Data =

──────────

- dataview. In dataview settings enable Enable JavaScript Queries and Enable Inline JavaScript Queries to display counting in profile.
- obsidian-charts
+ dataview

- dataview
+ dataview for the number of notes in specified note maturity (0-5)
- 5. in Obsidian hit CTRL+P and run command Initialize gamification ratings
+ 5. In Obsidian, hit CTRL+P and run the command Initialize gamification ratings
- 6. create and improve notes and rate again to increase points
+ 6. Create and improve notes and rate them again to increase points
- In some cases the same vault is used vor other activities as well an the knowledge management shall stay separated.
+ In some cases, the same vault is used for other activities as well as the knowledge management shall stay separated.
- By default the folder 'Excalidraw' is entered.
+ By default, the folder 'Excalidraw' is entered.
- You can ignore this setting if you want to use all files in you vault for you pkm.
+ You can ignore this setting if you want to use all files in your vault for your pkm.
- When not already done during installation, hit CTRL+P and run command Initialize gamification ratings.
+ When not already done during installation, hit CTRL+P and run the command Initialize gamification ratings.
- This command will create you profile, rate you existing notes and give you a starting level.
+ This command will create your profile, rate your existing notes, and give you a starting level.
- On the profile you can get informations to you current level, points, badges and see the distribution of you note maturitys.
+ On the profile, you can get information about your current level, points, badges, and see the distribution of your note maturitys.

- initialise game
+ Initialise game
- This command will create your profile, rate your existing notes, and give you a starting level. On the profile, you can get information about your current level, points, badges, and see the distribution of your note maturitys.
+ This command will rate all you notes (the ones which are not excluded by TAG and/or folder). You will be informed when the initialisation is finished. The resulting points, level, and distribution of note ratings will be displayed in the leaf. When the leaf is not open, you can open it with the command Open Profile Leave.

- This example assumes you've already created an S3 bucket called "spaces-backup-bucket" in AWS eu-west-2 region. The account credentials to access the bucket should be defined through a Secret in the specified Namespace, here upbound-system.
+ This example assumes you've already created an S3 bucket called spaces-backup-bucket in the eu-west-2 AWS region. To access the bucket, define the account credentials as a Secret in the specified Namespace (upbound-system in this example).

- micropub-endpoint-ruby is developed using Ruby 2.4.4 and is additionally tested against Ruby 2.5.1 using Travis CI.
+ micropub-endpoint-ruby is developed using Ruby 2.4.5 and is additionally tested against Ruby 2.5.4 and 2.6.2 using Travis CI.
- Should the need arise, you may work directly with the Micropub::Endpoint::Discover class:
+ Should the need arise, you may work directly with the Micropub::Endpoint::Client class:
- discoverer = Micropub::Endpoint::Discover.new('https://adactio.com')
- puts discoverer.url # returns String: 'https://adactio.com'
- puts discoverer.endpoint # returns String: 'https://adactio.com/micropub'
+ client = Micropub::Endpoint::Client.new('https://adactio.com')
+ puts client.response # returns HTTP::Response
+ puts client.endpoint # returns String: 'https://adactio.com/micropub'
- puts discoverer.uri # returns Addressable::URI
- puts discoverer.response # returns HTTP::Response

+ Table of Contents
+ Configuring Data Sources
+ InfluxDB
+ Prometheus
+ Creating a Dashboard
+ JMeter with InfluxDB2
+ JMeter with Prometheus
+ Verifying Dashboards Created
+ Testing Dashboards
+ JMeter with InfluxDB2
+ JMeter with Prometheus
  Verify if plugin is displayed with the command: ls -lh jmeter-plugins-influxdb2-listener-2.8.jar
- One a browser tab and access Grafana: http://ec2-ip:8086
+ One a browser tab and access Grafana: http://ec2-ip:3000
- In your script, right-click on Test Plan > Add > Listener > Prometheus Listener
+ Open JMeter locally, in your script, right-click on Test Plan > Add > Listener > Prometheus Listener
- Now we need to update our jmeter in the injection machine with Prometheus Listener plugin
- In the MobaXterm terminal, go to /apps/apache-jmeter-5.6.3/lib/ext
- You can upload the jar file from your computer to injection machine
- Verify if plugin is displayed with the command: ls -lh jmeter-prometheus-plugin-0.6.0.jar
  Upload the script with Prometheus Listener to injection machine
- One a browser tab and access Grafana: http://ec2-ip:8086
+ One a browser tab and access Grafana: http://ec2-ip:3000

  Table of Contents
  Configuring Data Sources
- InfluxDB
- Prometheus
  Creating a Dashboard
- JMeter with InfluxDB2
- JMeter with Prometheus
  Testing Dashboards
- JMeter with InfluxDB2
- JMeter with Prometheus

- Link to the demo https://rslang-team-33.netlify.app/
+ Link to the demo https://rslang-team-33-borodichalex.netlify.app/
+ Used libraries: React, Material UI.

──────────

What the exercise asks = Word for word, return the entire listing above.

Reply to the exercise =
- dataview. In dataview settings enable Enable JavaScript Queries and Enable Inline JavaScript Queries to display counting in profile.
- obsidian-charts
+ dataview

- dataview
+ dataview for the number of notes in specified note maturity (0-5)
- 5. in Obsidian hit CTRL+P and run command Initialize gamification ratings
+ 5. In Obsidian, hit CTRL+P and run the command Initialize gamification ratings
- 6. create and improve notes and rate again to increase points
+ 6. Create and improve notes and rate them again to increase points
- In some cases the same vault is used vor other activities as well an the knowledge management shall stay separated.
+ In some cases, the same vault is used for other activities as well as the knowledge management shall stay separated.
- By default the folder 'Excalidraw' is entered.
+ By default, the folder 'Excalidraw' is entered.
- You can ignore this setting if you want to use all files in you vault for you pkm.
+ You can ignore this setting if you want to use all files in your vault for your pkm.
- When not already done during installation, hit CTRL+P and run command Initialize gamification ratings.
+ When not already done during installation, hit CTRL+P and run the command Initialize gamification ratings.
- This command will create you profile, rate you existing notes and give you a starting level.
+ This command will create your profile, rate your existing notes, and give you a starting level.
- On the profile you can get informations to you current level, points, badges and see the distribution of you note maturitys.
+ On the profile, you can get information about your current level, points, badges, and see the distribution of your note maturitys.

- initialise game
+ Initialise game
- This command will create your profile, rate your existing notes, and give you a starting level. On the profile, you can get information about your current level, points, badges, and see the distribution of your note maturitys.
+ This command will rate all you notes (the ones which are not excluded by TAG and/or folder). You will be informed when the initialisation is finished. The resulting points, level, and distribution of note ratings will be displayed in the leaf. When the leaf is not open, you can open it with the command Open Profile Leave.

- This example assumes you've already created an S3 bucket called "spaces-backup-bucket" in AWS eu-west-2 region. The account credentials to access the bucket should be defined through a Secret in the specified Namespace, here upbound-system.
+ This example assumes you've already created an S3 bucket called spaces-backup-bucket in the eu-west-2 AWS region. To access the bucket, define the account credentials as a Secret in the specified Namespace (upbound-system in this example).

- micropub-endpoint-ruby is developed using Ruby 2.4.4 and is additionally tested against Ruby 2.5.1 using Travis CI.
+ micropub-endpoint-ruby is developed using Ruby 2.4.5 and is additionally tested against Ruby 2.5.4 and 2.6.2 using Travis CI.
- Should the need arise, you may work directly with the Micropub::Endpoint::Discover class:
+ Should the need arise, you may work directly with the Micropub::Endpoint::Client class:
- discoverer = Micropub::Endpoint::Discover.new('https://adactio.com')
- puts discoverer.url # returns String: 'https://adactio.com'
- puts discoverer.endpoint # returns String: 'https://adactio.com/micropub'
+ client = Micropub::Endpoint::Client.new('https://adactio.com')
+ puts client.response # returns HTTP::Response
+ puts client.endpoint # returns String: 'https://adactio.com/micropub'
- puts discoverer.uri # returns Addressable::URI
- puts discoverer.response # returns HTTP::Response

+ Table of Contents
+ Configuring Data Sources
+ InfluxDB
+ Prometheus
+ Creating a Dashboard
+ JMeter with InfluxDB2
+ JMeter with Prometheus
+ Verifying Dashboards Created
+ Testing Dashboards
+ JMeter with InfluxDB2
+ JMeter with Prometheus
  Verify if plugin is displayed with the command: ls -lh jmeter-plugins-influxdb2-listener-2.8.jar
- One a browser tab and access Grafana: http://ec2-ip:8086
+ One a browser tab and access Grafana: http://ec2-ip:3000
- In your script, right-click on Test Plan > Add > Listener > Prometheus Listener
+ Open JMeter locally, in your script, right-click on Test Plan > Add > Listener > Prometheus Listener
- Now we need to update our jmeter in the injection machine with Prometheus Listener plugin
- In the MobaXterm terminal, go to /apps/apache-jmeter-5.6.3/lib/ext
- You can upload the jar file from your computer to injection machine
- Verify if plugin is displayed with the command: ls -lh jmeter-prometheus-plugin-0.6.0.jar
  Upload the script with Prometheus Listener to injection machine
- One a browser tab and access Grafana: http://ec2-ip:8086
+ One a browser tab and access Grafana: http://ec2-ip:3000

  Table of Contents
  Configuring Data Sources
- InfluxDB
- Prometheus
  Creating a Dashboard
- JMeter with InfluxDB2
- JMeter with Prometheus
  Testing Dashboards
- JMeter with InfluxDB2
- JMeter with Prometheus

- Link to the demo https://rslang-team-33.netlify.app/
+ Link to the demo https://rslang-team-33-borodichalex.netlify.app/
+ Used libraries: React, Material UI.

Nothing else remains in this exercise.